[Exercise]:
Look over the listing below and tally the lines in which the word "select" turns up. Answer with the tally only.

** Opening Task material block **

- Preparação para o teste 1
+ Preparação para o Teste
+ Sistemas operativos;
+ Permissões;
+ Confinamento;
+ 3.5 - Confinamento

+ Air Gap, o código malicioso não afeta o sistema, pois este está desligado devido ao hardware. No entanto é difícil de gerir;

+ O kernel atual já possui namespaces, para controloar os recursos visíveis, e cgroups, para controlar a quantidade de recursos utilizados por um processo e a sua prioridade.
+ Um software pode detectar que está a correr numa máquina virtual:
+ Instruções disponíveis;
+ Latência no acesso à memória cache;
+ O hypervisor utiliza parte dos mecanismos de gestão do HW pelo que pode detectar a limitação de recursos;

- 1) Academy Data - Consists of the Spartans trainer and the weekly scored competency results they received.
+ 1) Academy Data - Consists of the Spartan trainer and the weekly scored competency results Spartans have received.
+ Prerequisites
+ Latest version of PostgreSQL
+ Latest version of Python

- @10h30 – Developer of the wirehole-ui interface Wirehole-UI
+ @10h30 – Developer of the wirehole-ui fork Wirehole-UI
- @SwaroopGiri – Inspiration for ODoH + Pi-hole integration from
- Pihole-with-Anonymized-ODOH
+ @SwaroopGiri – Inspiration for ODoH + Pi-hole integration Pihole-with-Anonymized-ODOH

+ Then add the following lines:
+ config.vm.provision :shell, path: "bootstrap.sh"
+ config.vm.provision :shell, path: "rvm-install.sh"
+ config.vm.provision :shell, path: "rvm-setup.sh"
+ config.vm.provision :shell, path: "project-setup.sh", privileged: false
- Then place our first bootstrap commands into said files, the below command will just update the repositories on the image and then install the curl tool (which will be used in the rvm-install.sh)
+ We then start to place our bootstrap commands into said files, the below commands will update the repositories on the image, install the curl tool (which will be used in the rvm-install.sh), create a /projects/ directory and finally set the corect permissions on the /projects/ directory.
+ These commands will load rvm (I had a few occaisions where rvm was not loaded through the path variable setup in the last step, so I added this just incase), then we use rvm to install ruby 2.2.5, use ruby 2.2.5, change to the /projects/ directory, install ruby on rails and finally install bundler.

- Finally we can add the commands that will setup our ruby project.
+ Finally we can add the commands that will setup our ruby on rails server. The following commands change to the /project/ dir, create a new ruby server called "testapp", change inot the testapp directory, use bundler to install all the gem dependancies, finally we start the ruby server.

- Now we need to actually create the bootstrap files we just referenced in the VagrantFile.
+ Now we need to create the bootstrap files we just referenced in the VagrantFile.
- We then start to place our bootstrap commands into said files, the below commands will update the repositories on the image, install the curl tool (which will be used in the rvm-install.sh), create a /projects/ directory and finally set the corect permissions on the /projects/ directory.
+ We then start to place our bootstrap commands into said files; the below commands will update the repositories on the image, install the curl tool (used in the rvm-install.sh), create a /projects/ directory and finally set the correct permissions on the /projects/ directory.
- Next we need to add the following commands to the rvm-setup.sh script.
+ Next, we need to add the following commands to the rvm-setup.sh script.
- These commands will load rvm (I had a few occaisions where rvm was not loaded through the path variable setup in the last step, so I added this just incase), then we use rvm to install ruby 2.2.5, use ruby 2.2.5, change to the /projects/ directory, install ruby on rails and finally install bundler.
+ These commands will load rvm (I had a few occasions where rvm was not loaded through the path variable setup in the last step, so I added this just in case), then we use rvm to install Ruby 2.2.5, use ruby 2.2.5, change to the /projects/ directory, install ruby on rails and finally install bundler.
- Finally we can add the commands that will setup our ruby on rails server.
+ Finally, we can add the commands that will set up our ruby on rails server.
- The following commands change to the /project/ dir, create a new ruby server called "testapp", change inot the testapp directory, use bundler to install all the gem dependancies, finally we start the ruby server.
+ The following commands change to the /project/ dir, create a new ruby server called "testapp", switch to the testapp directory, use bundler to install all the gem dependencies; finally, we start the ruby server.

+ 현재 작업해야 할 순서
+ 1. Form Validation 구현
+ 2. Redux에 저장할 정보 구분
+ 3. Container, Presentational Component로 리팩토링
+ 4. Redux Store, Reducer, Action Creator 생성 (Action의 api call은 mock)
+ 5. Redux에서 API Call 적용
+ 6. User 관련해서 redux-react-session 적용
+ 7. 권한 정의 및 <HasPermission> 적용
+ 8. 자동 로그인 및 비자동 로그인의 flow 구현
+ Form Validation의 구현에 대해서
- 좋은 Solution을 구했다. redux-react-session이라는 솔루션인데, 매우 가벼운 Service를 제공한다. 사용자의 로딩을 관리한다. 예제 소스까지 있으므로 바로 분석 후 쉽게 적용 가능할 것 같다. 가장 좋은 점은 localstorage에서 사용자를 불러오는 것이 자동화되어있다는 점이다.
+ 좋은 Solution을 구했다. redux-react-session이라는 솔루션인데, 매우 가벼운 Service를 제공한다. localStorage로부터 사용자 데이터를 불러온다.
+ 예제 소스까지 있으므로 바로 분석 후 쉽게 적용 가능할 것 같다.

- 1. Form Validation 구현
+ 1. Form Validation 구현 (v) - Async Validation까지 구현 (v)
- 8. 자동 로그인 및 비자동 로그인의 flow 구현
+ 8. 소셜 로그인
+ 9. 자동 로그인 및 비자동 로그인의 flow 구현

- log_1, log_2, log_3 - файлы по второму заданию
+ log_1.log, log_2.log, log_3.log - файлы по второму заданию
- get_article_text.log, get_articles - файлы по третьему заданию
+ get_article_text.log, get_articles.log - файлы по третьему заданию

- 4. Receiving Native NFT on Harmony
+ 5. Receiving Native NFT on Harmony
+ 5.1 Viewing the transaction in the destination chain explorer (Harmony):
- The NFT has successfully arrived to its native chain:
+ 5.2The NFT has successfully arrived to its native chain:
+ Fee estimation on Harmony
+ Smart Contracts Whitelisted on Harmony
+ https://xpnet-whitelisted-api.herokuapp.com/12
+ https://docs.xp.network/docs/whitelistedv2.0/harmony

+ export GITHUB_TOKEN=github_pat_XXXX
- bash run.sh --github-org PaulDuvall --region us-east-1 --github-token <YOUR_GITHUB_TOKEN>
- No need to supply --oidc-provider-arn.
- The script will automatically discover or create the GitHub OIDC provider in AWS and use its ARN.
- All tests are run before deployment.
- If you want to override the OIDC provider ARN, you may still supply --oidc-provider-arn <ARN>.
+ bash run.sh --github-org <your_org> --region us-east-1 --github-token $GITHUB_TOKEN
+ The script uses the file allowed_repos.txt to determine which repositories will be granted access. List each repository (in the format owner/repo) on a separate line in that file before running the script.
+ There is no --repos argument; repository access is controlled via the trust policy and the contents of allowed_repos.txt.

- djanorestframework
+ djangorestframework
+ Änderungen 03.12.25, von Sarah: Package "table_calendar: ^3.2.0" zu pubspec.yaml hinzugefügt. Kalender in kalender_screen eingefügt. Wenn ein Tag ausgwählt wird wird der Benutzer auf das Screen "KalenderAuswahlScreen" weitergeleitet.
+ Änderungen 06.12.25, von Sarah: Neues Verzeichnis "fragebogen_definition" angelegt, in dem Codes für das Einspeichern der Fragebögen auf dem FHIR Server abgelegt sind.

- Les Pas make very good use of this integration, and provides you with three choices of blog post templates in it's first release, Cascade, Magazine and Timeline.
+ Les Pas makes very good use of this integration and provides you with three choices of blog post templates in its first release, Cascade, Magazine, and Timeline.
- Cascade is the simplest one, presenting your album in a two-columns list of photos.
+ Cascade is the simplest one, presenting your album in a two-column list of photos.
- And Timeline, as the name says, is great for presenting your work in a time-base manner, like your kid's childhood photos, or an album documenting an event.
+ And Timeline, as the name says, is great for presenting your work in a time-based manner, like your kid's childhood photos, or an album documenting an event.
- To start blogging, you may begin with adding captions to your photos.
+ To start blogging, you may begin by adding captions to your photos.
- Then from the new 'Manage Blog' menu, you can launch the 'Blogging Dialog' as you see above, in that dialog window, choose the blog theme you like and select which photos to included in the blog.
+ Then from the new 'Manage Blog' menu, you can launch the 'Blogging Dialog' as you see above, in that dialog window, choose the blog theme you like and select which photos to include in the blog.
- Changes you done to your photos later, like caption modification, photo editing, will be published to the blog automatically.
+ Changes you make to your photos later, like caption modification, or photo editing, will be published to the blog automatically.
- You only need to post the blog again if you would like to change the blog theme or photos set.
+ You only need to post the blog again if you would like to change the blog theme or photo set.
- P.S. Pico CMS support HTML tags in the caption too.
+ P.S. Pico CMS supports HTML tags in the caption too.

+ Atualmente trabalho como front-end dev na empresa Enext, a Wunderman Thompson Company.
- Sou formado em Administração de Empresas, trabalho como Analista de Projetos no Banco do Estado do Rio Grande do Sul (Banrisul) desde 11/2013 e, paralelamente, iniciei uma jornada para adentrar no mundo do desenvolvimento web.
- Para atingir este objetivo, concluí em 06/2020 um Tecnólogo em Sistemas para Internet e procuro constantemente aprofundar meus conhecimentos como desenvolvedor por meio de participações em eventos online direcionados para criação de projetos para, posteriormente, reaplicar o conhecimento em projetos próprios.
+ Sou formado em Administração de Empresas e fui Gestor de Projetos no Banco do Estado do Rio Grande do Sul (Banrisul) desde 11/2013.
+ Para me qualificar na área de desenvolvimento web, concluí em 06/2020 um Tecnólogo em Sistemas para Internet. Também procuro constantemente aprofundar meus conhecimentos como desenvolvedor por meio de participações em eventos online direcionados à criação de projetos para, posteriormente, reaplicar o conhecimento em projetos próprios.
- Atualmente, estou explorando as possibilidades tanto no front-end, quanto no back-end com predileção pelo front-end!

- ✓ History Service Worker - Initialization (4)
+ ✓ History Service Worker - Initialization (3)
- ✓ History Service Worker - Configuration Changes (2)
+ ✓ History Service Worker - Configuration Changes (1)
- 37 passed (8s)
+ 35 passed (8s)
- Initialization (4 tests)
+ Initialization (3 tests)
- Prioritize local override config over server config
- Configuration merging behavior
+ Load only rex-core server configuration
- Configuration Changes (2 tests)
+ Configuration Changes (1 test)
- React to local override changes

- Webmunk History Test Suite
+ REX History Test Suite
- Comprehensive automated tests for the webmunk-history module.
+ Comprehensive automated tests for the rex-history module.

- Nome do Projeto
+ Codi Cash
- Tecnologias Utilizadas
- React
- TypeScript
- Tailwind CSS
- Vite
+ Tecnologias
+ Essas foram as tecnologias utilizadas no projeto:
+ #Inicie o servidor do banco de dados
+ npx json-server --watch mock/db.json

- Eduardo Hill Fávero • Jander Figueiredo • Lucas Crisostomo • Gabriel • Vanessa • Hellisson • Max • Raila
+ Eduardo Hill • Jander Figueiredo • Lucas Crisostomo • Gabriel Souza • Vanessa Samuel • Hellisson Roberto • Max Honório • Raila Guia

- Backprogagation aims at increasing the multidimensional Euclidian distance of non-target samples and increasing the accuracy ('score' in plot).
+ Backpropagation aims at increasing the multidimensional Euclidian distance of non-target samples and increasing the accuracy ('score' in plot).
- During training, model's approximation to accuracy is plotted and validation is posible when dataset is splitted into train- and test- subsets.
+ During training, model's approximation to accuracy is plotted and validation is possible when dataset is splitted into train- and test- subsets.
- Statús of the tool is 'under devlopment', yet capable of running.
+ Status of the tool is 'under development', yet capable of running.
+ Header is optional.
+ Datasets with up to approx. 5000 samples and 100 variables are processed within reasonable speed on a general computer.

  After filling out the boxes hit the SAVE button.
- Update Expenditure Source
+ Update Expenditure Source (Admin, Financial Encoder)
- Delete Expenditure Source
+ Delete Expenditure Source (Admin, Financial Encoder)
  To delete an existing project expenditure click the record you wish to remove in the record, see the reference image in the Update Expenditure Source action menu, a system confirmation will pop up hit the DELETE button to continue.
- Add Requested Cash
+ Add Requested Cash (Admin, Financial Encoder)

** Closing Task material block **

[Response]:
2